I like to say I’m a teacher here, “Mimi ni mwalimu,” because the profession is admired in Tanzania — unlike where I come from. The father of the independent nation, Julius Nyerere, is sometimes referred to as “Mwalimu” — his profession prior to politics.
Ndekirwa is one of my teachers. He greets me every morning when I come to campus, and every evening when I leave he says, “Pole.” I didn’t know why he would say “Sorry,” so when I heard one of the Swahili teachers at school say to me today, “Pole na kazi,” I asked her what it meant. She said it is not exactly “I’m sorry,” but more of a polite way of showing compassion to someone who has been at work — “kazi.”
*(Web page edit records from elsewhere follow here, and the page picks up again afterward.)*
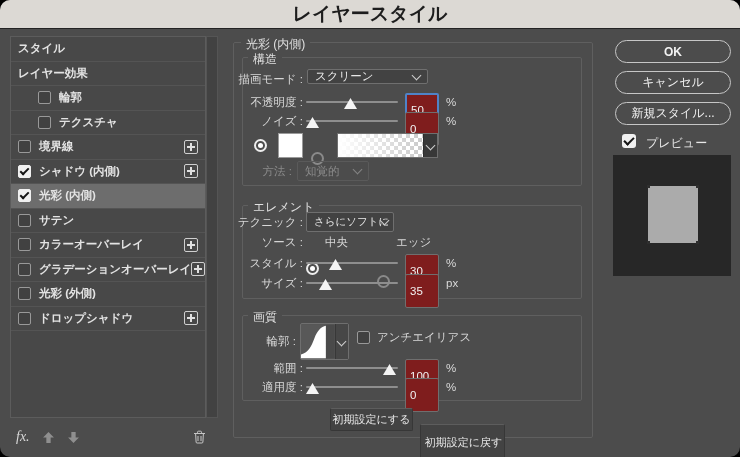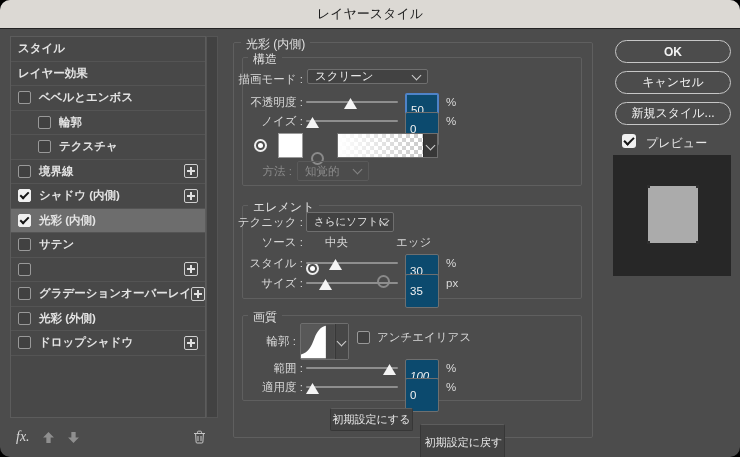"レイヤースタイル" .titlebar span { font-size: 13px -> 19px; font-weight: normal -> bold }
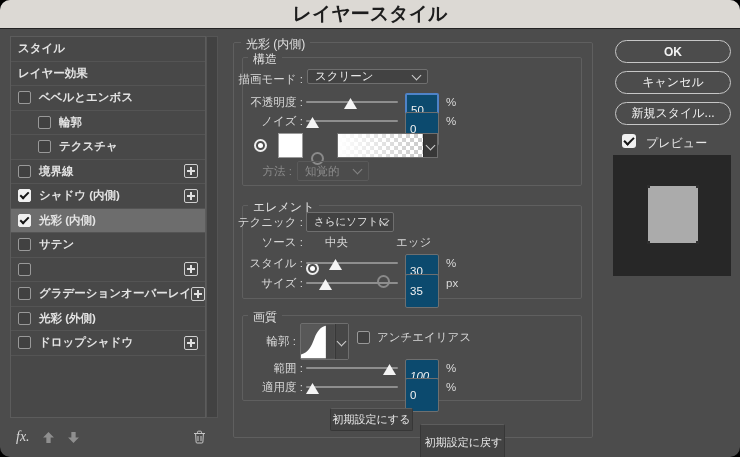"ベベルとエンボス" div.sb-row { html: <div> <span></span> <span>ベベルとエンボス</span> </div> -> none }
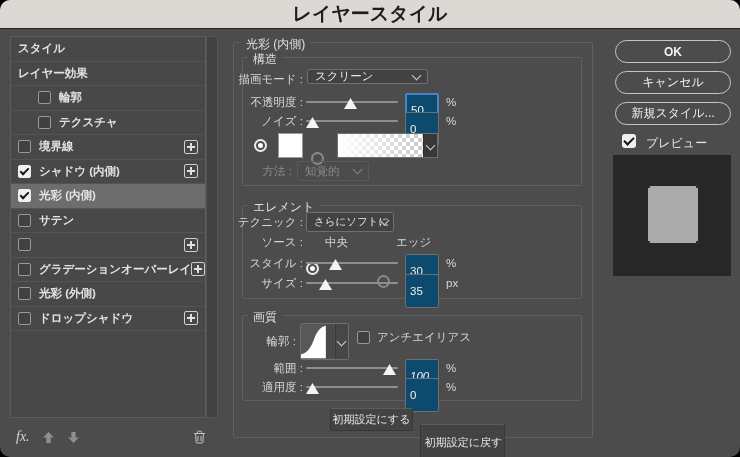"50" .val { background: #0c4a6e -> #7f1d1d }
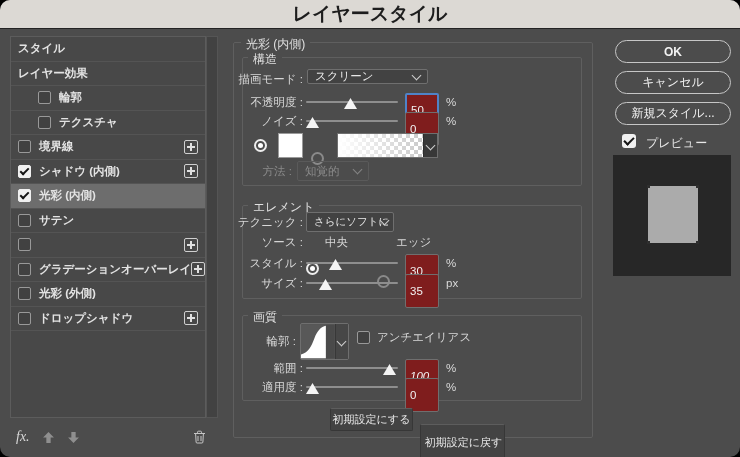"カラーオーバーレイ" span.sb-label { html: none -> <span>カラーオーバーレイ</span> }
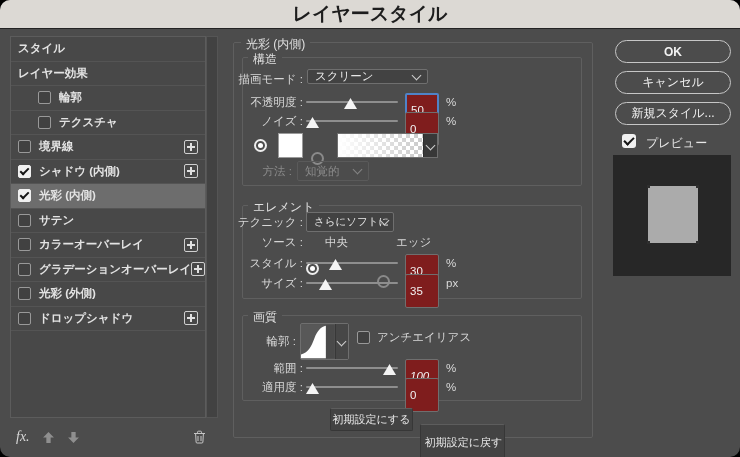"100" input.val { font-style: italic -> none }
Yesterday Madalena and I walked our new housemate, Alfred, to campus, and Ndekirwa opened the gate. He started throwing Swahili at me, like a pitching machine gone haywire. I might’ve actually ducked. I did hear “mwalimu,” teacher, and an intonation suggesting question. I pointed to Alfred, a young and handsome 6’ 2” Ugandan/Italian/Englishman. In English I said “He’s a volunteer,” and in Swahili, I said, “He is called Alfred.” I pointed to Ndekirwa, and to Alfred and Madalena I said, in Swahili, “Ana mwalimu wangu.” “He is my teacher.” Ndekirwa laughed. We all exchanged a few asantes and karibus and went on our way.
On my way in this morning, Ndekirwa was on the phone, so I talked with Steven at the guard house, asking him his name and going through a little speech about what I had done over the weekend. “I walked to the river. I walked to Moshi Club. I walked to Woodlands and ate. I came back home.”
Walking around campus before heading home, I prepared a speech for Ndekirwa. I was going to ask him about his kids — “Your five children. They are happy? They are good?” — just to see if I could pull off third-person plural (prefix ‘wa’) and use happy, “furahi,” in a new way.
When I got to the gate, however, Ndekirwa beat me to the punch. He did not give me his usual “Pole,” but said a variation of “Habari mchama” — “Habari zmchana,” maybe? — followed by another long word. He told me to repeat it, and I tried. He laughed, and I asked what it meant, fearing I might be the butt of a joke. He spoke in Swahili to a gardener, who said something back. “It means ‘father’,” he said.
“You called me ‘father’?” I asked.
“Ndio,” he said. “Yes.”
I was touched, and he asked me in Swahili if I was going home. I said I was. He asked me if I was going to “kula chakula” (eat food) and I said I was. I told him in Swahili that this evening, “jioni,” I would go to Woodlands to eat and talk Swahili with my friend.
He proceeded to teach me the difference between one friend, “nirafiki yangu,” and “more than one,” “nirafiki zangu.” I said to him, “Asante sana. Unanisaidia.” “You help me.” (I was practicing the first person object: “ni” (me).
Ndekirwa smiled and repeated it, indicating that I got it right. As he opened the gate, he laughed and said, “Unajifunza Kiswahili kidogo, kidogo.” “You learn Swahili little by little.”
I thanked him and said I would see him tomorrow. As he closed the gate, I heard him say “Mwalimu” — teacher — and I turned back around. He smiled at me, patted himself in the chest, and said, “Mwalimu.”
“Ndio” — “yes” — I said. “Mwalimu wangu.” “You are my teacher.”